Prompt — From the records below, copy out each line that has the word "used".

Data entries
○ ○ ○ ○ ○ ○ ○
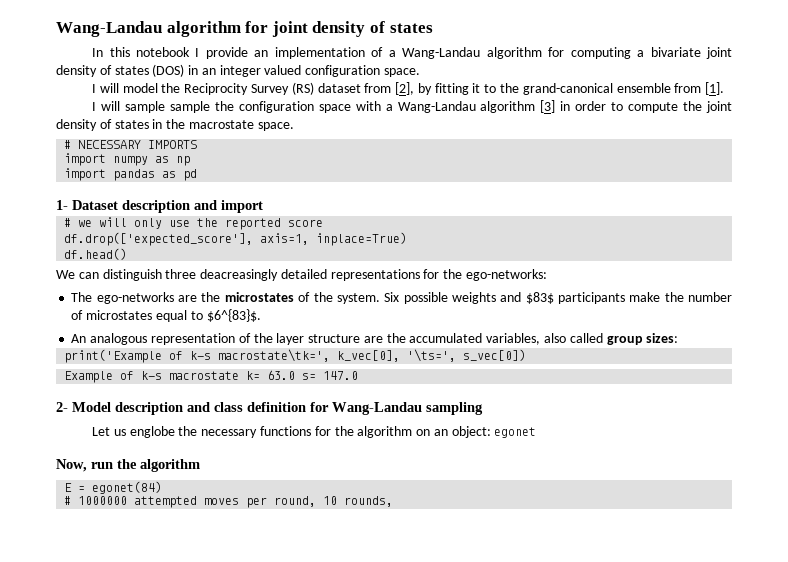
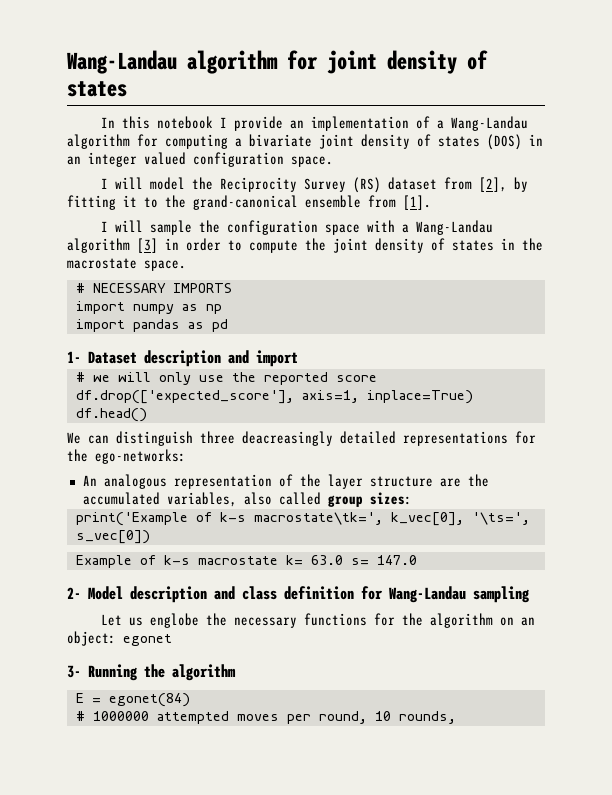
[169,101,210,113] sample -> (192, 227) none
[71,292,733,304] [71,309,261,322] // The ego-networks are the microstates of the system. Six possible weights and $83$ participants make the number of microstates equal to $6^{83}$. -> (186, 456) none
[56,459,113,472] Now, run -> [67,664,138,681] 3- Running

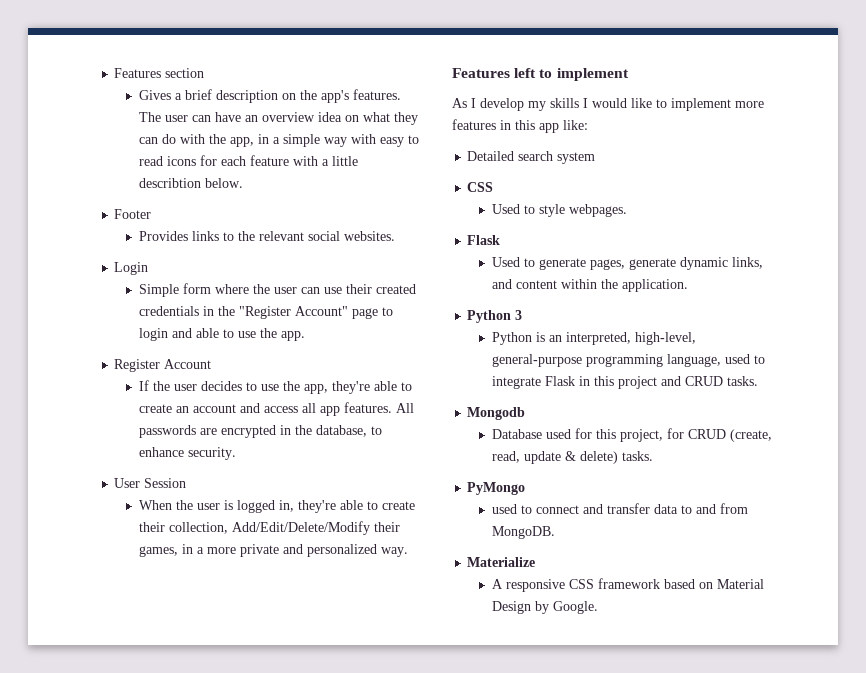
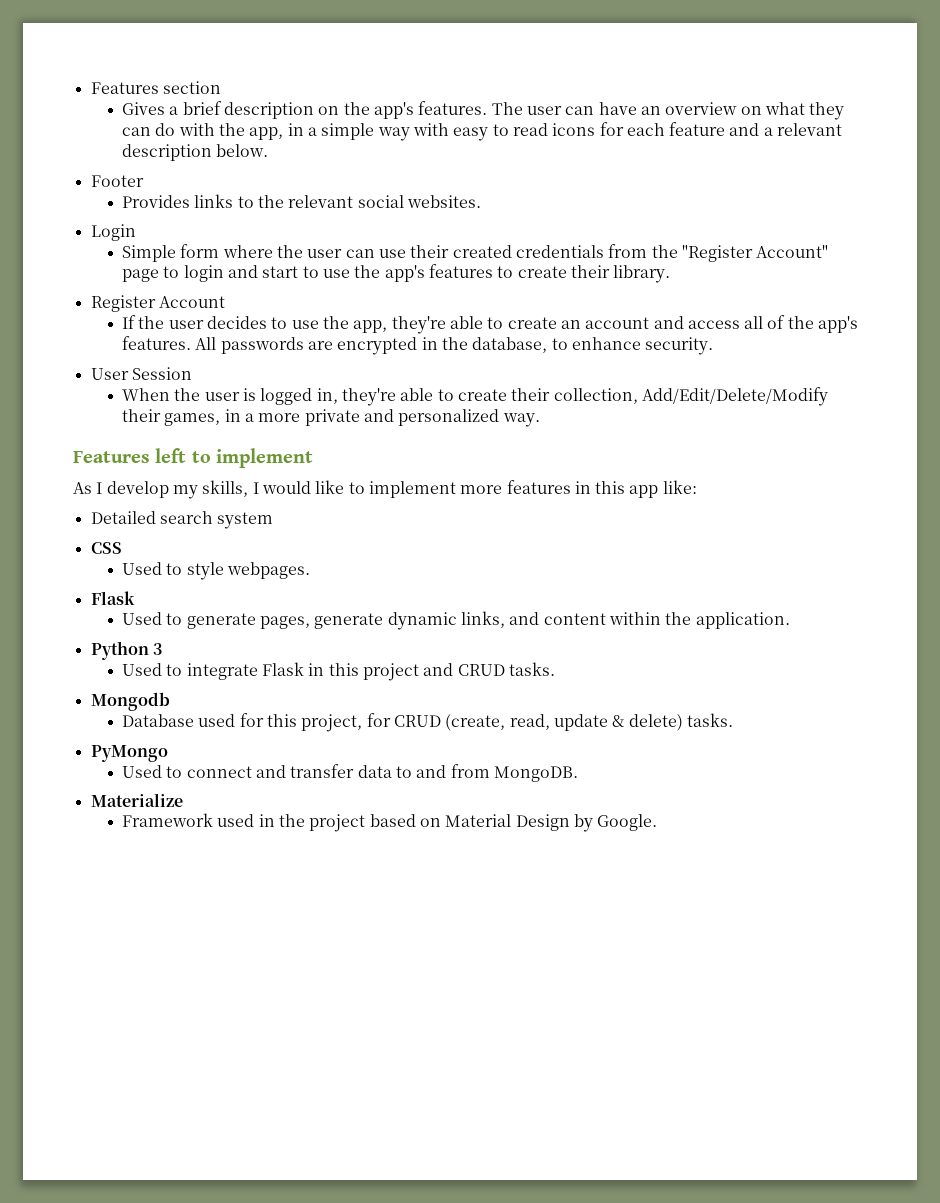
[317,112,342,122] idea -> (738, 108) none
[292,156,358,166] [138,178,201,188] with a little describtion -> [729,123,843,136] [122,144,213,161] and a relevant description
[202,306,214,316] in -> [608,244,648,258] from
[195,328,305,341] able to use the app. -> [262,264,671,283] start to use the app's features to create their library.
[319,406,340,416] app -> [767,315,859,333] of the app's
[550,98,579,108] skills -> [202,480,249,497] skills,
[491,332,696,345] [491,354,750,367] Python is an interpreted, high-level, general-purpose programming language, used -> [122,663,163,676] Used
[491,504,517,514] used -> [122,765,163,778] Used
[491,578,660,592] A responsive CSS framework -> [122,813,366,832] Framework used in the project

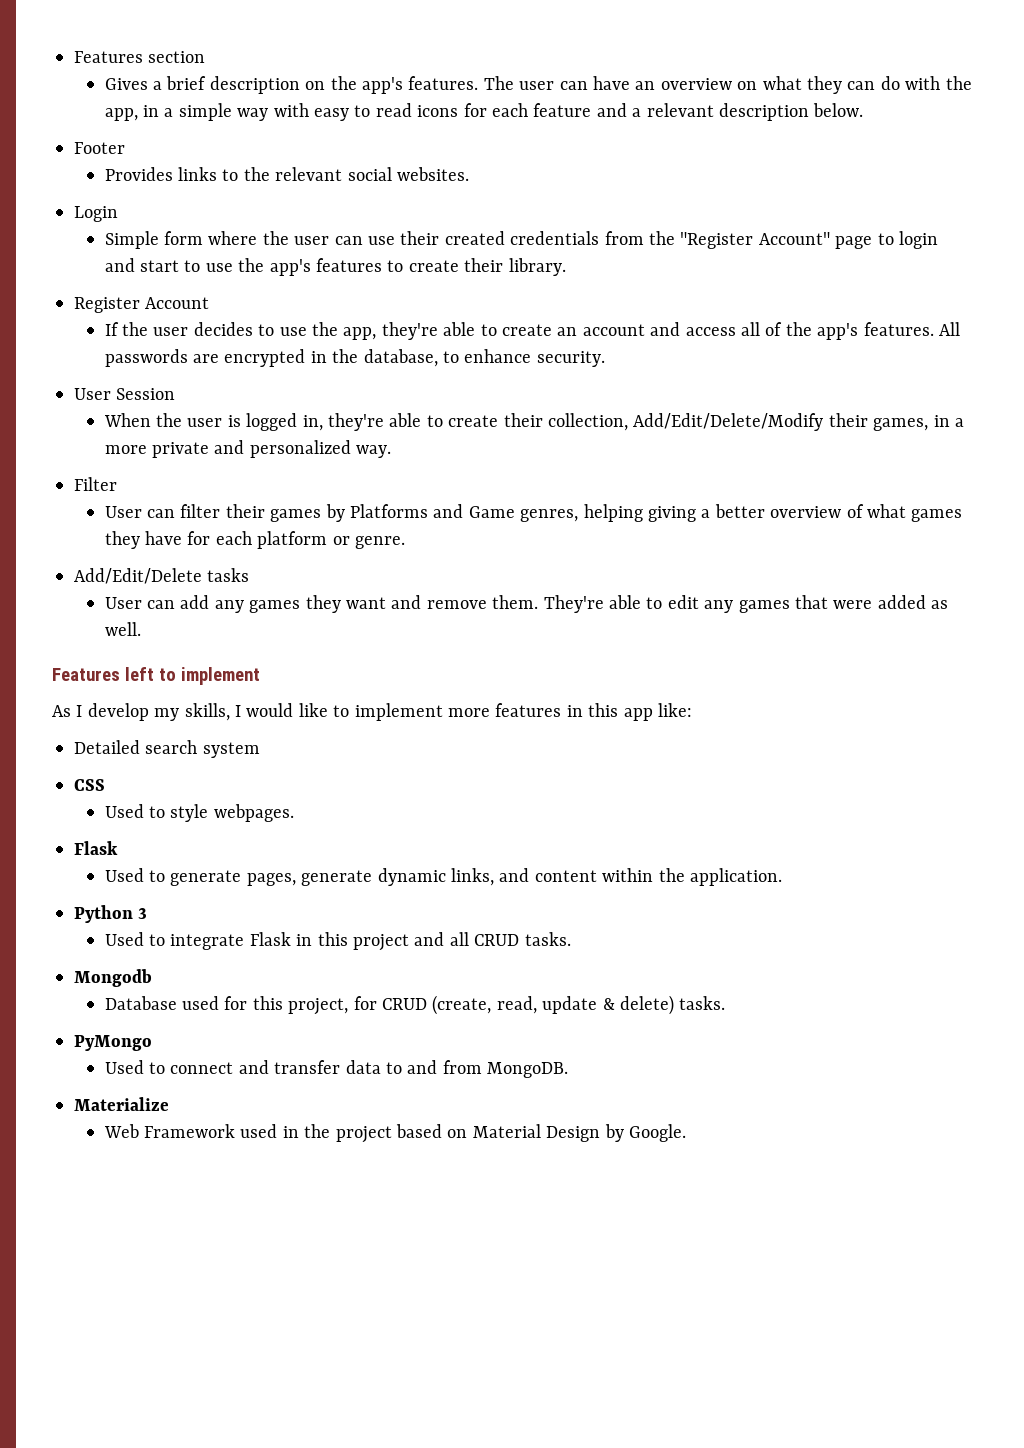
(540, 420) none -> [74,477,117,491] [104,504,963,522] [104,531,405,549] [74,568,250,584] [104,595,949,613] [104,622,141,636] // Filter // User can filter their games by Platforms and Game genres, helping giving a better overview of what games they have for each platform or genre. // Add/Edit/Delete tasks // User can add any games they want and remove them. They're able to edit any games that were added as well.
(454, 669) none -> [449,932,469,946] all
(183, 800) none -> [103,1124,139,1138] Web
○ ○ ○ ○ ○ ○ ○
Task result —
[491,332,696,345] [491,354,750,367] Python is an interpreted, high-level, general-purpose programming language, used -> [122,663,163,676] Used
[491,504,517,514] used -> [122,765,163,778] Used
[491,578,660,592] A responsive CSS framework -> [122,813,366,832] Framework used in the project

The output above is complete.